■ **Excerpted records**
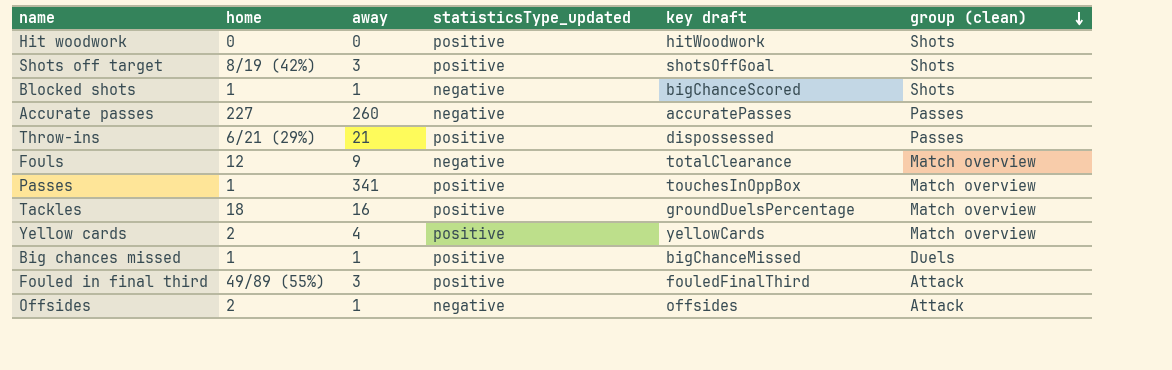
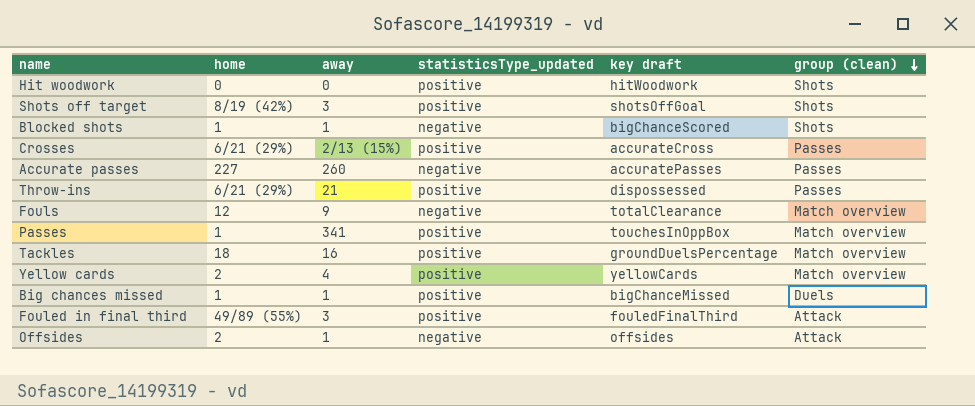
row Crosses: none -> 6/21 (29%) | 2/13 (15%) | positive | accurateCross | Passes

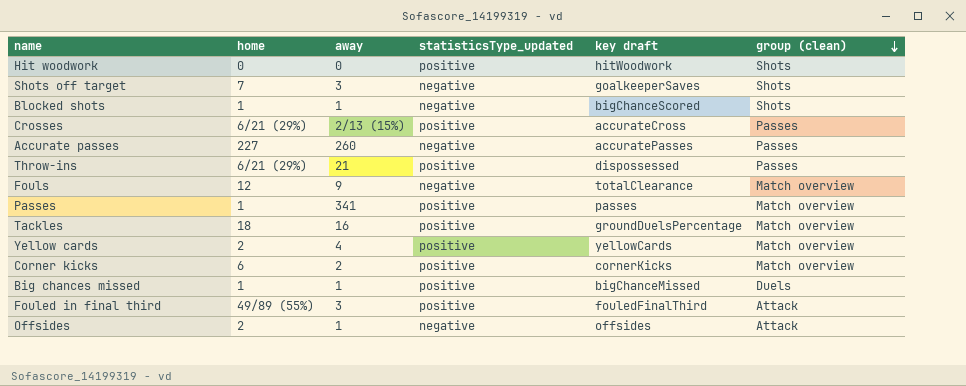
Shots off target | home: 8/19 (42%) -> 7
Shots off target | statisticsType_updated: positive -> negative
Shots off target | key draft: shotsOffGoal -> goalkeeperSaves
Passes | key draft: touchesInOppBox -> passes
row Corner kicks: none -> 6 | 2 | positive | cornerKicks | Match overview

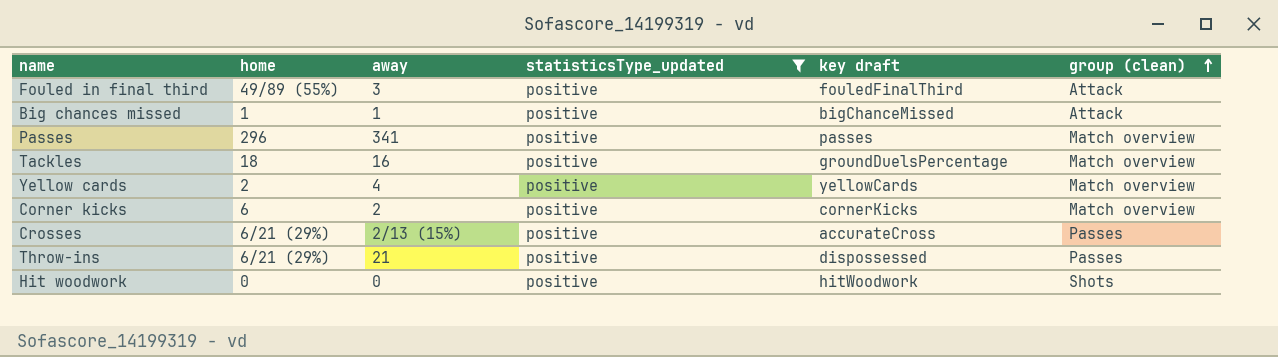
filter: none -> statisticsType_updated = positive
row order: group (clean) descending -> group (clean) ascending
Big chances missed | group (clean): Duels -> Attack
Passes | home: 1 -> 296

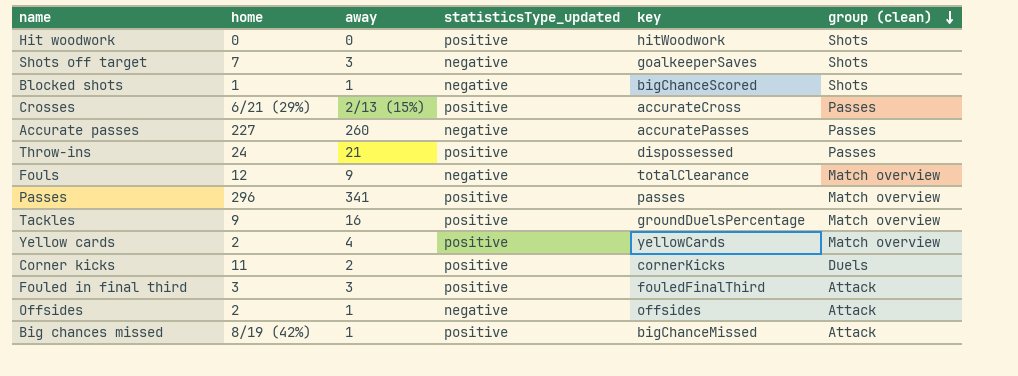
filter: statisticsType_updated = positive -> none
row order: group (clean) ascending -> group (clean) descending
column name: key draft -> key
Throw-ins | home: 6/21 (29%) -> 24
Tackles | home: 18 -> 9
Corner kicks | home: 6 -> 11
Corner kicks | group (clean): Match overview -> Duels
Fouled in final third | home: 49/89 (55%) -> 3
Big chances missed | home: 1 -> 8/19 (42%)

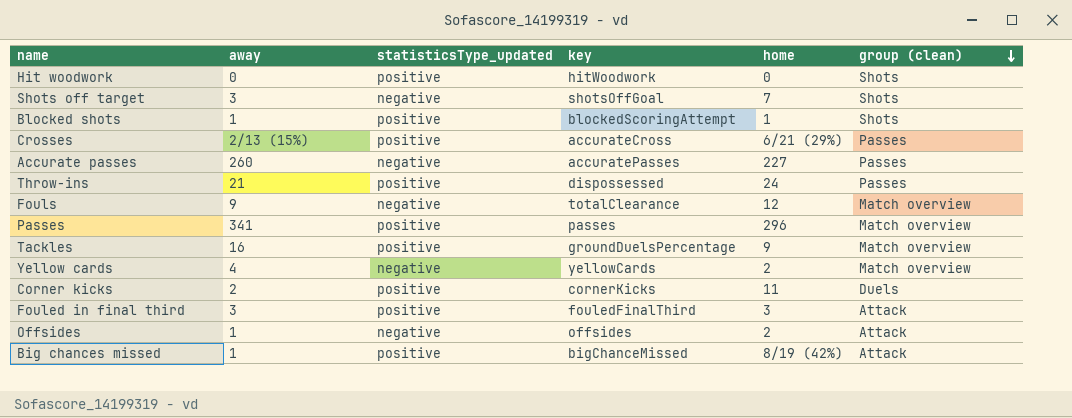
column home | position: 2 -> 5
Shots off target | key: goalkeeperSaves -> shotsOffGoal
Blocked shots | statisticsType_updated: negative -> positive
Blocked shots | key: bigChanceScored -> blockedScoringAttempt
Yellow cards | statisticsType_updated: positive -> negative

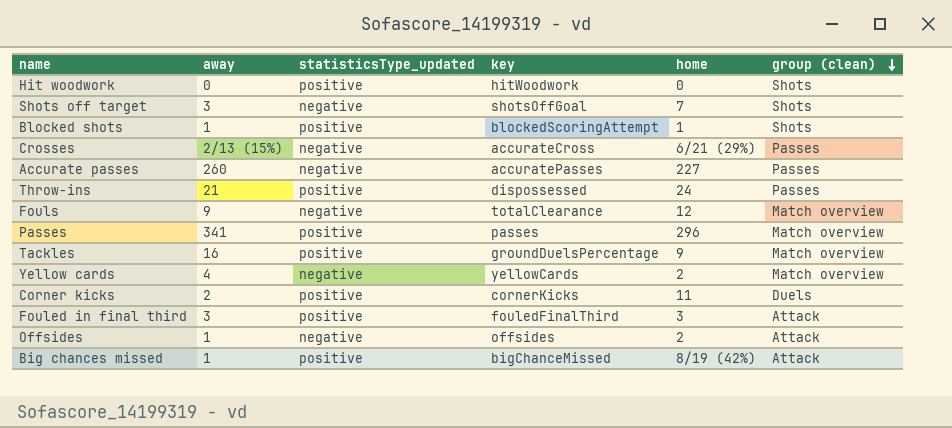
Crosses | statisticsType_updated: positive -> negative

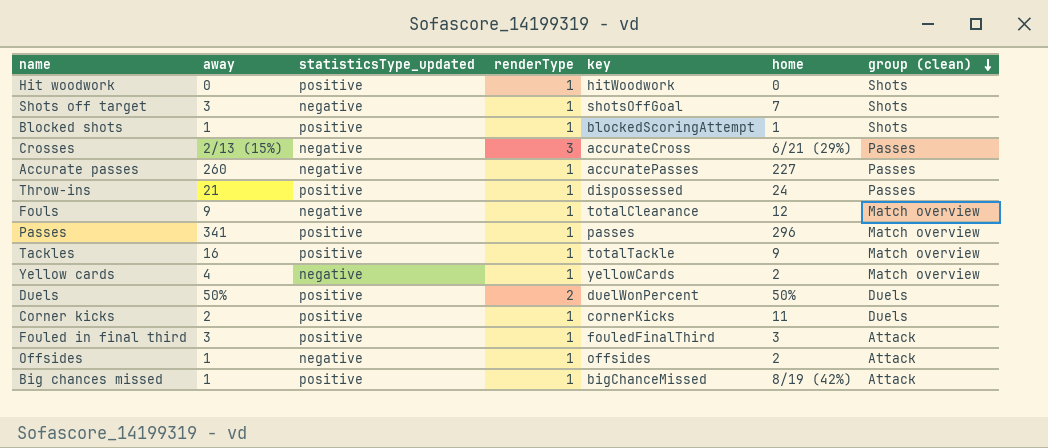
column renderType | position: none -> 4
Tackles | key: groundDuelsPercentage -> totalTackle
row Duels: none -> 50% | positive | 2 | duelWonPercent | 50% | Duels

■ **Work task**
Copy out, from the records above, every line that holds the string "order".

■ **Reply to the exercise**
row order: group (clean) descending -> group (clean) ascending
row order: group (clean) ascending -> group (clean) descending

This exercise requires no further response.